**Exercise directions**. First find the line containing "discount: none -> 20% = 455.70" in the data, then set it down exactly along with every line after it, through the last.

------ Data for analysis

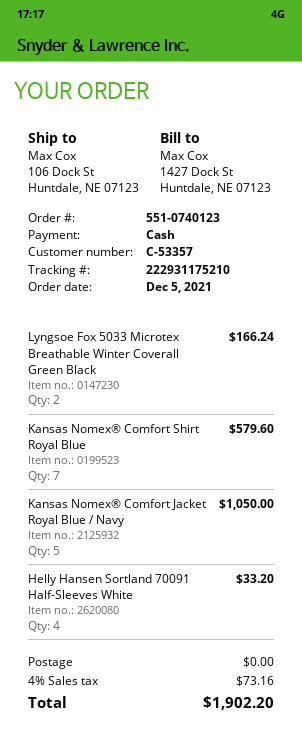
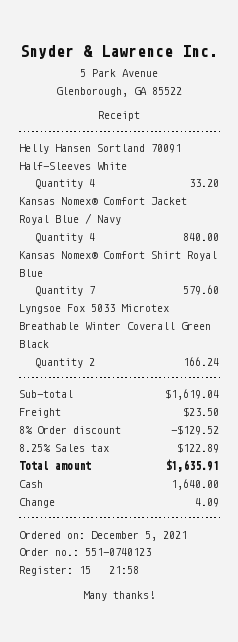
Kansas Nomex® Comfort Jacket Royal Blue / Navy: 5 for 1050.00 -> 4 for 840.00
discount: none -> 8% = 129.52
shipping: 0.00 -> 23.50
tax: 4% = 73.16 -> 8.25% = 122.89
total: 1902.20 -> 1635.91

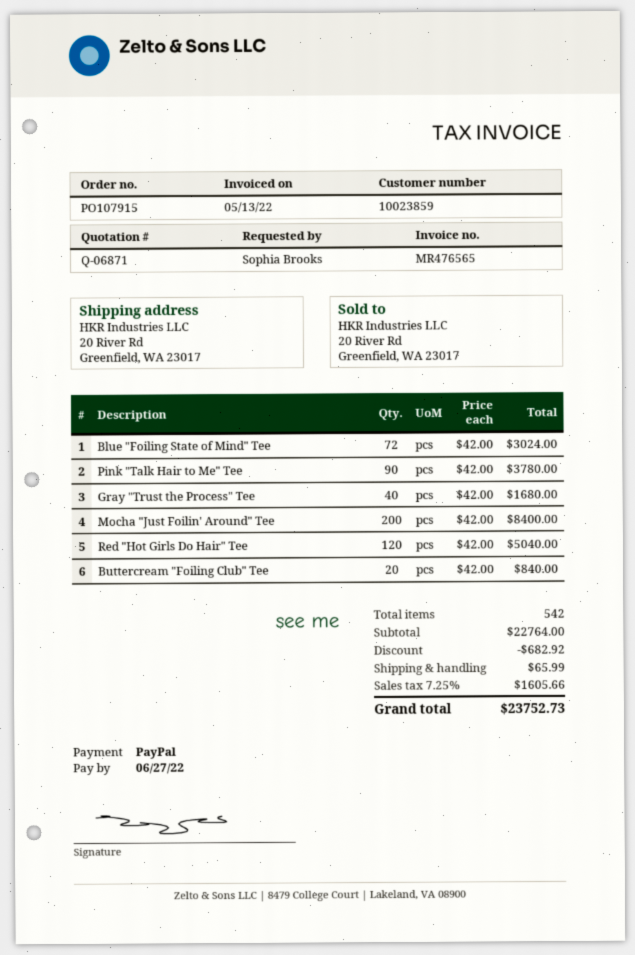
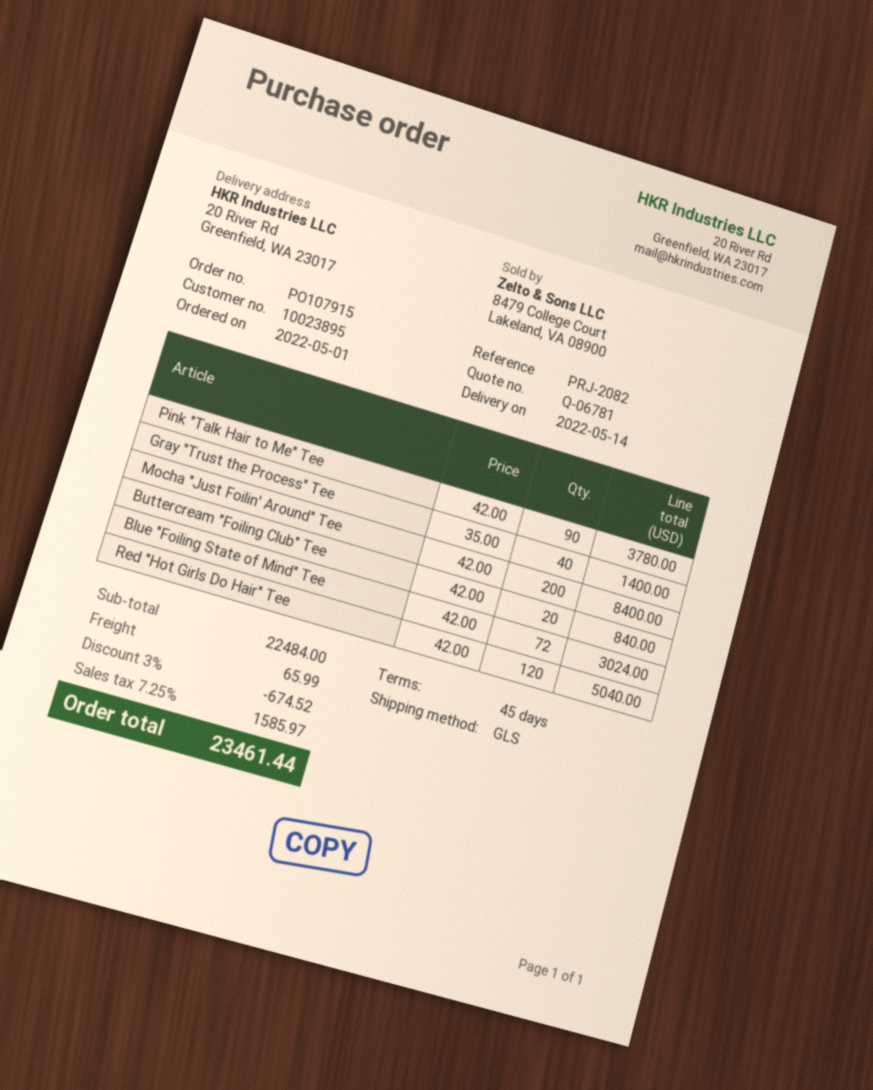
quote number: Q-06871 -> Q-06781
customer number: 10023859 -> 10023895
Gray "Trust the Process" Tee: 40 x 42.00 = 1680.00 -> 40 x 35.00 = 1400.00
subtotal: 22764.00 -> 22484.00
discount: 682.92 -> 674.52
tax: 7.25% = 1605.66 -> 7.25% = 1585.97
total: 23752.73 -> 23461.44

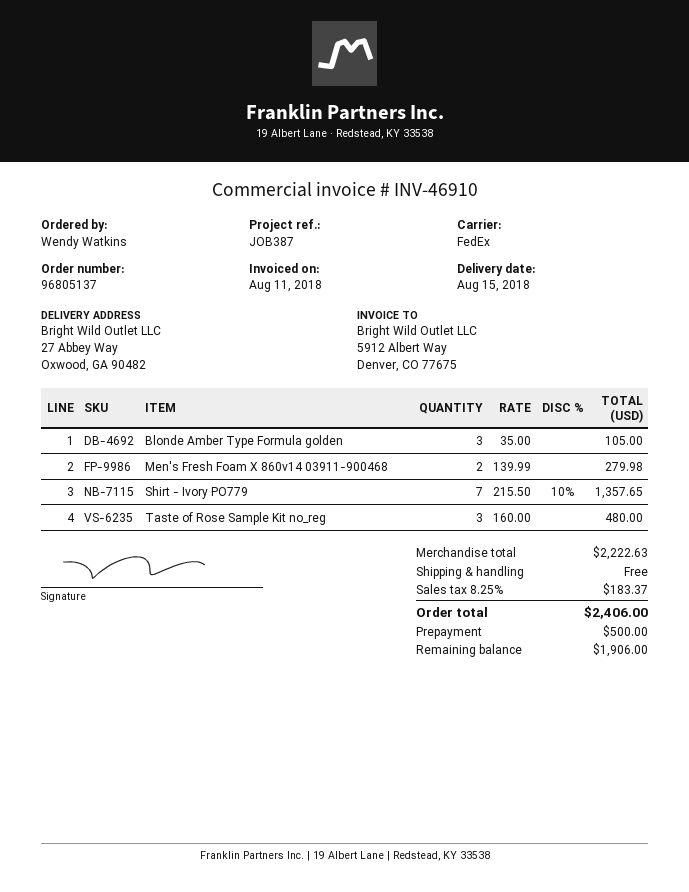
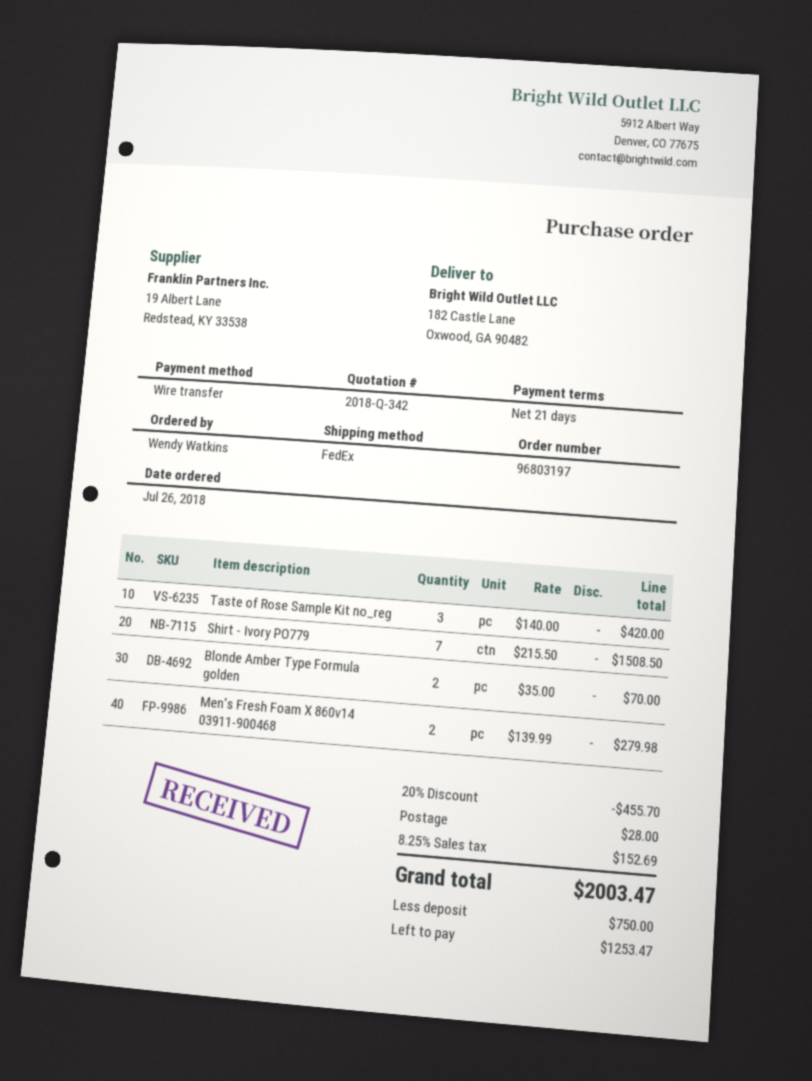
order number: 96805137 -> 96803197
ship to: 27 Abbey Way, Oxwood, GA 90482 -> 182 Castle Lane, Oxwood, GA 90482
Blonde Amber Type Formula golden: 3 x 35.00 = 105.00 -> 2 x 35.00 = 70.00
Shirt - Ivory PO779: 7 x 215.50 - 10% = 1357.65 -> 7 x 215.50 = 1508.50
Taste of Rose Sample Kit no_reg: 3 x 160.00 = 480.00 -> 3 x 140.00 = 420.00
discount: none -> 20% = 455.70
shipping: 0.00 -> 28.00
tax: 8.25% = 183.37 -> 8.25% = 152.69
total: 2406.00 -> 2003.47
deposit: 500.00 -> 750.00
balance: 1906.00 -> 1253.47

------------

**Solution to the exercise**.
discount: none -> 20% = 455.70
shipping: 0.00 -> 28.00
tax: 8.25% = 183.37 -> 8.25% = 152.69
total: 2406.00 -> 2003.47
deposit: 500.00 -> 750.00
balance: 1906.00 -> 1253.47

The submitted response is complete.